I never drank tea or coffee when I was young, but in the early 70's, while living in a meditation hut on a quiet street in Berkeley, my friend Spike introduced me to the delights of coffee. I became a dedicated coffee drinker after that. Then, in the late 70's, after a bout with infectious hepatitis, I switched to red tea. Around twenty-five years ago, when I was exploring Daoist thought, Qigong and Traditional Chinese Medicine, I switched to green tea and truly began my tea journey.
Each morning, I begin the day with several pots of Dragon Well (Long Jing) green tea. I find it provides a gentle lift rather than a big jolt like coffee or strong red tea. I still like a good cup of Indian chai in the afternoon, though. I had one of the best cups of tea in my life (along with the best slice of apple pie I ever had) at a hotel in Lhasa, Tibet, run by folks from Nepal. I sat in the courtyard of the traditional-style hotel at 3,600 meter on a sunny day, just happy to be alive and in Tibet, a life-long dream. The tea journey is like this: different cups of tea suit different places and times, and often seem to capture and enhance the moment in such a special way.
These days, I often brew gongfu tea for many people, including some friends who've never seen a gongfu tea ceremony and wonder why I am pouring out the first steeping when I just told them that we're drinking a high quality tea! I find that when I teach Qigong seminars, having a tea ceremony in the middle is a great way to help people arrive in the present moment and share some nice plant/water/fire energies in the middle of the weekend. I have also started having full moon gongfu tea ceremonies for around fifteen people.

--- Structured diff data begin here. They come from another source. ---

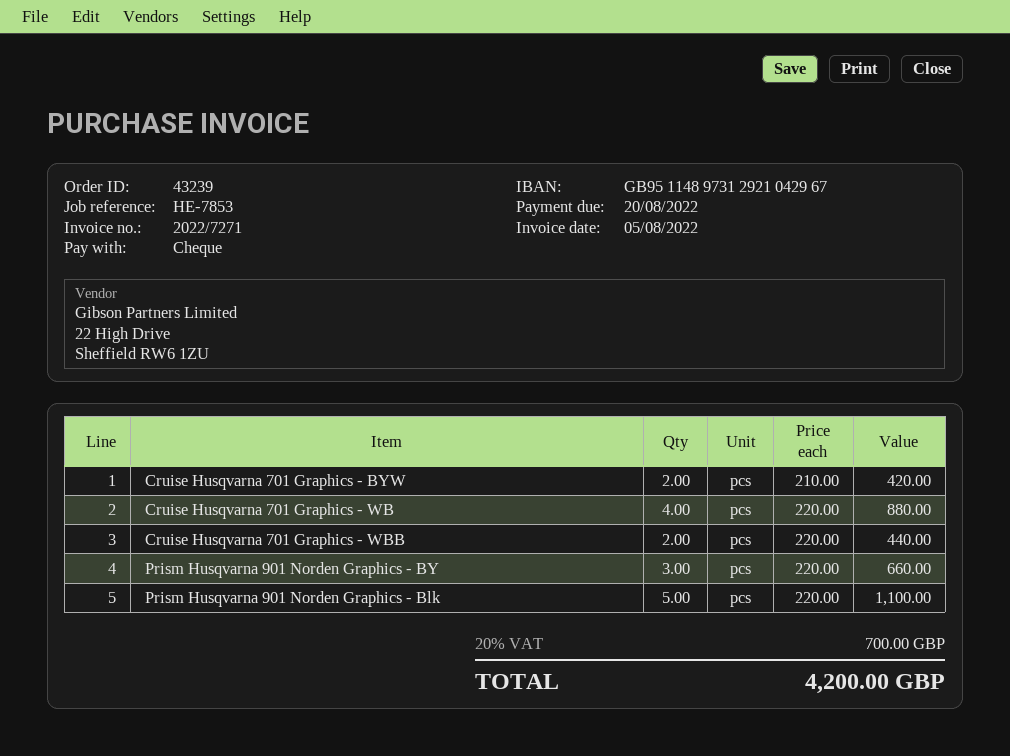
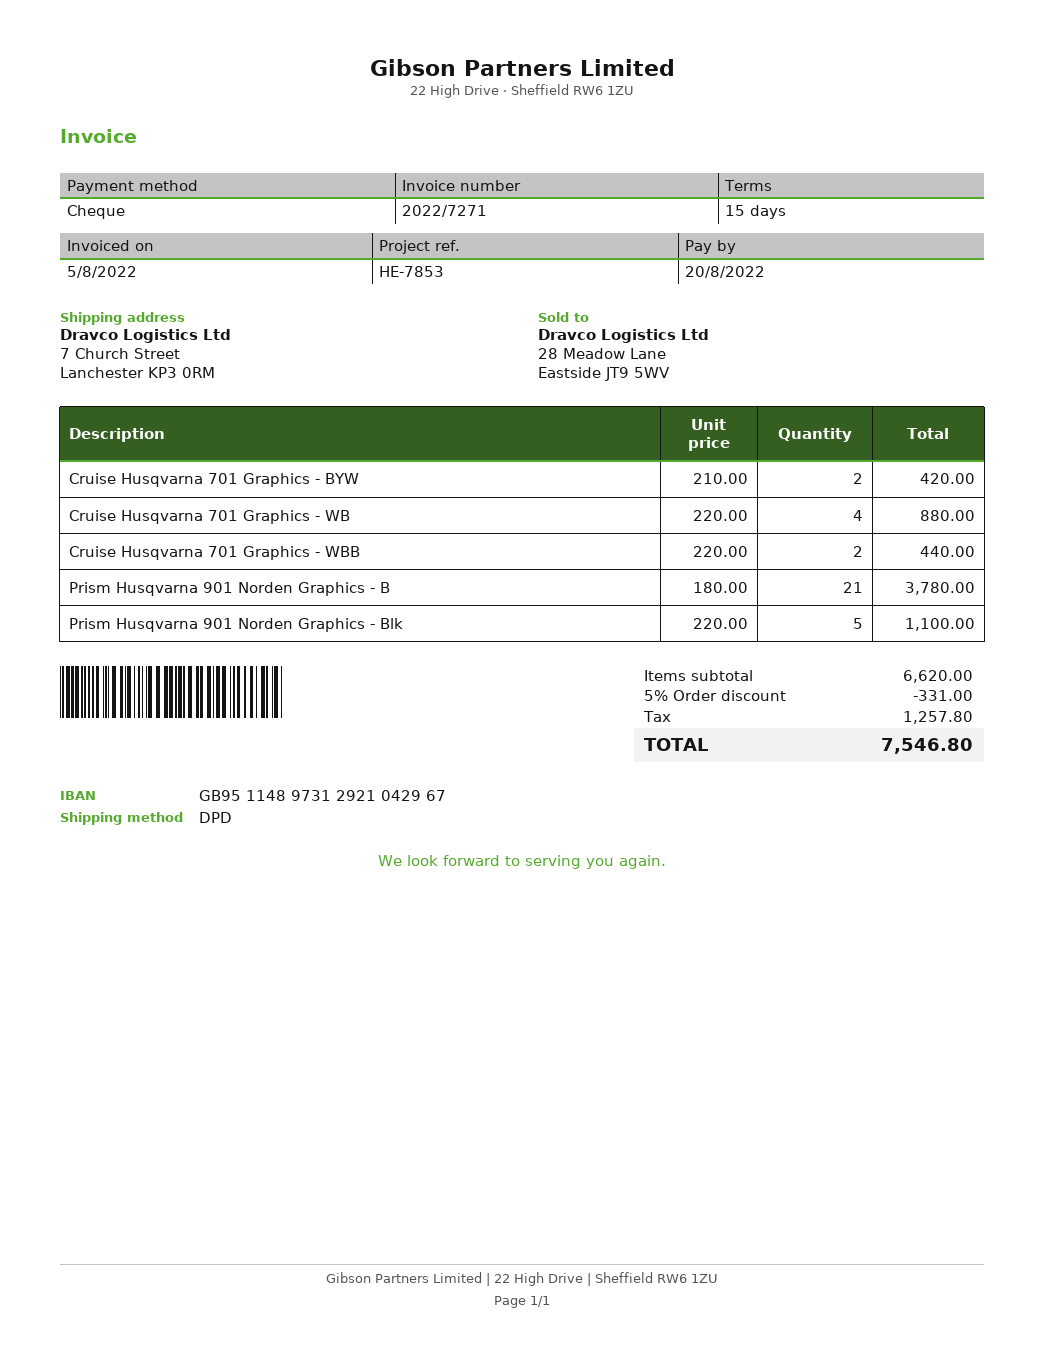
Prism Husqvarna 901 Norden Graphics - BY: 3 x 220.00 = 660.00 -> none
Prism Husqvarna 901 Norden Graphics - B: none -> 21 x 180.00 = 3780.00
discount: none -> 5% = 331.00
tax: 700.00 -> 1257.80
total: 4200.00 -> 7546.80

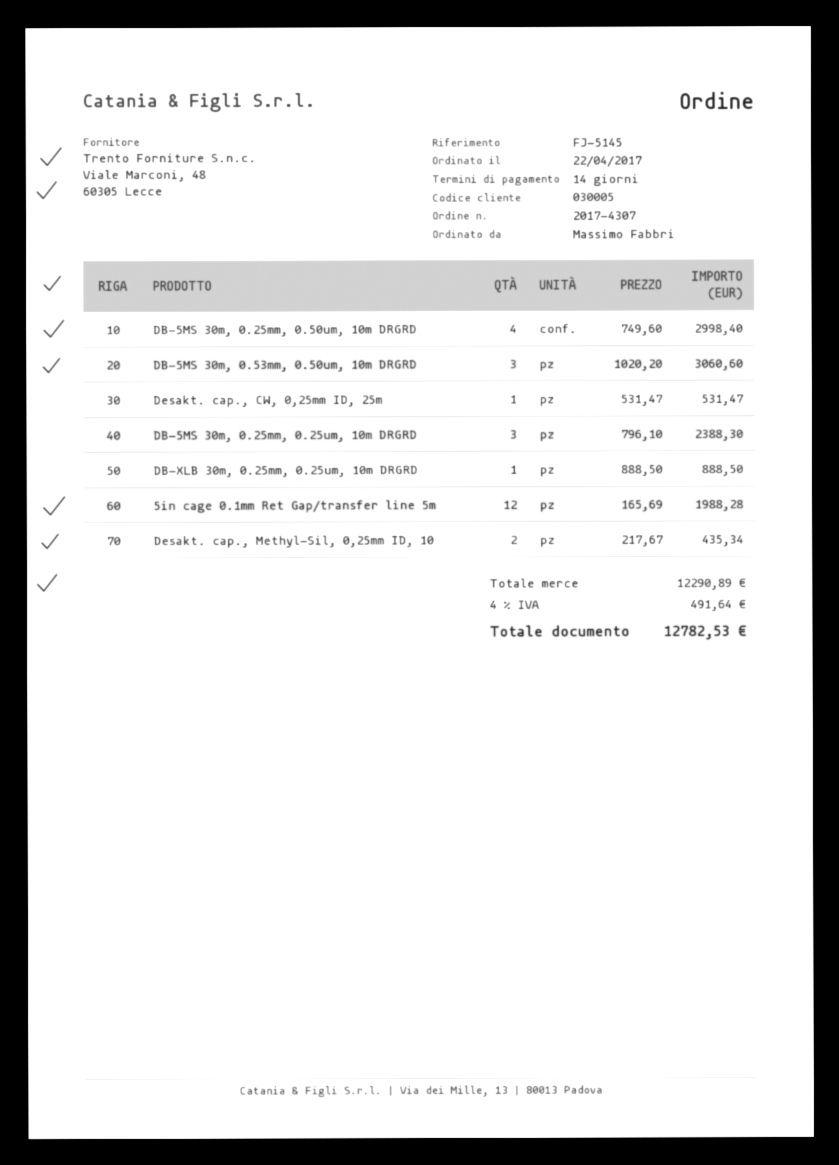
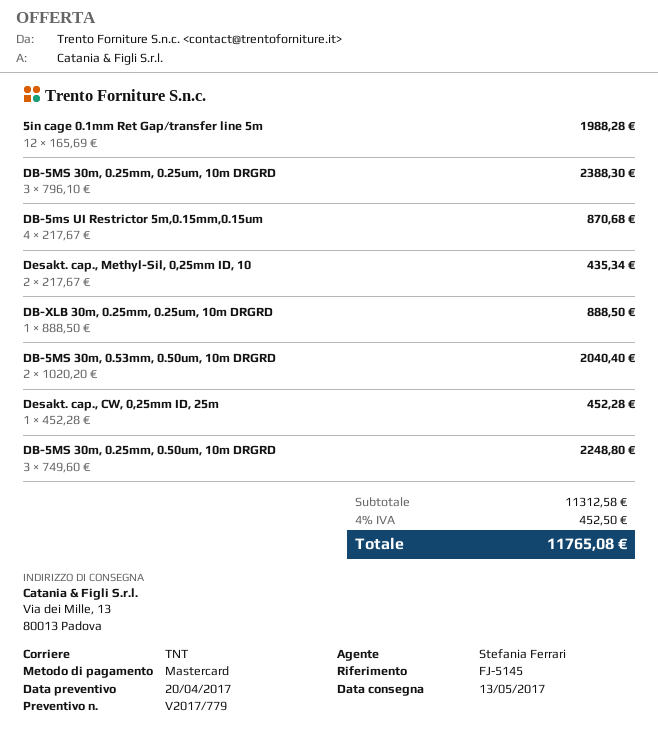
DB-5MS 30m, 0.25mm, 0.50um, 10m DRGRD: 4 x 749.60 = 2998.40 -> 3 x 749.60 = 2248.80
DB-5MS 30m, 0.53mm, 0.50um, 10m DRGRD: 3 x 1020.20 = 3060.60 -> 2 x 1020.20 = 2040.40
Desakt. cap., CW, 0,25mm ID, 25m: 1 x 531.47 = 531.47 -> 1 x 452.28 = 452.28
DB-5ms UI Restrictor 5m,0.15mm,0.15um: none -> 4 x 217.67 = 870.68
subtotal: 12290.89 -> 11312.58
tax: 4% = 491.64 -> 4% = 452.50
total: 12782.53 -> 11765.08

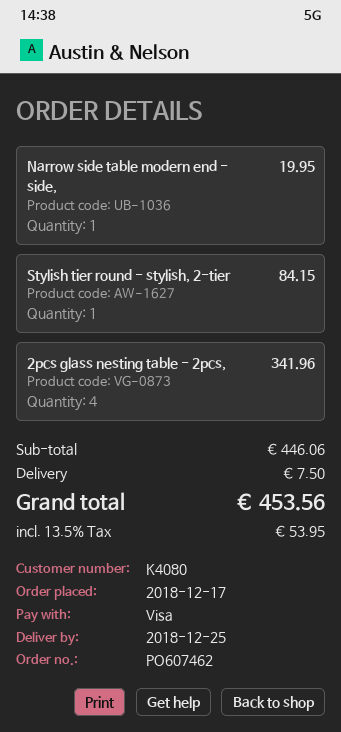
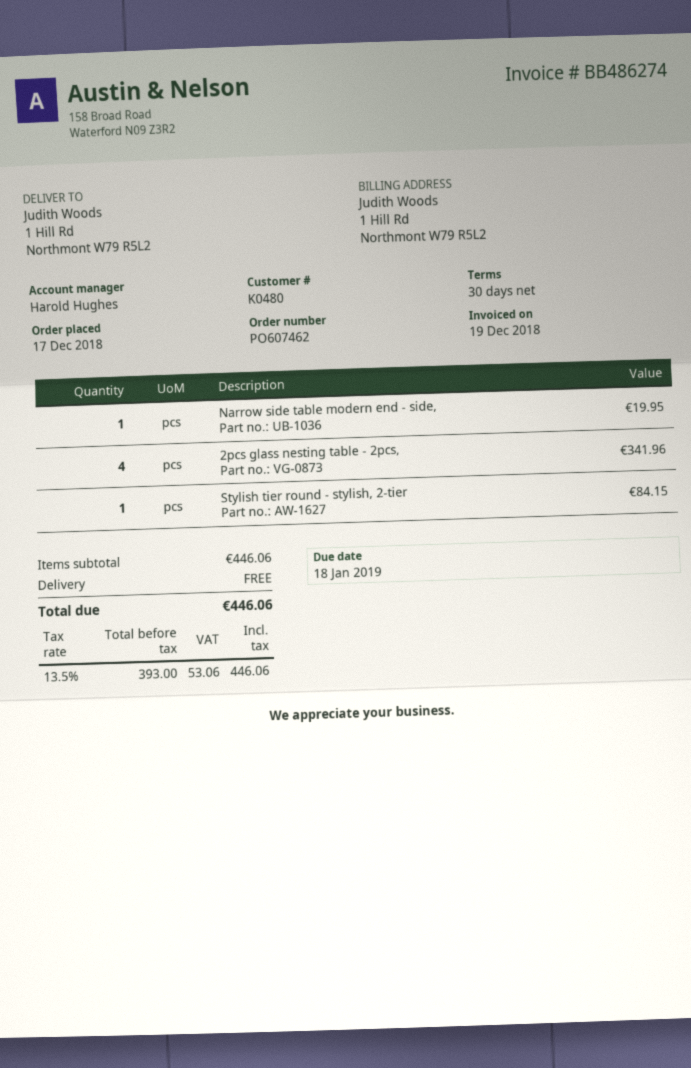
customer number: K4080 -> K0480
shipping: 7.50 -> 0.00
tax: 13.5% = 53.95 -> 13.5% = 53.06
total: 453.56 -> 446.06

A few years ago, I got to write a book called Cha Dao: The Way of Tea, Tea as a Way of Life published by a company called Singing Dragon. It is really a primer on Daoism and Zen, using the metaphor of Tea Mind to explore those philosophies. It was a very fun project to do, fueled by numberless cups of fine tea!
I have been publishing the Daoist journal The Empty Vessel for twenty-one years and lead annual tours to the sacred Daoist mountains of China to drink tea, practice Qigong and meditation.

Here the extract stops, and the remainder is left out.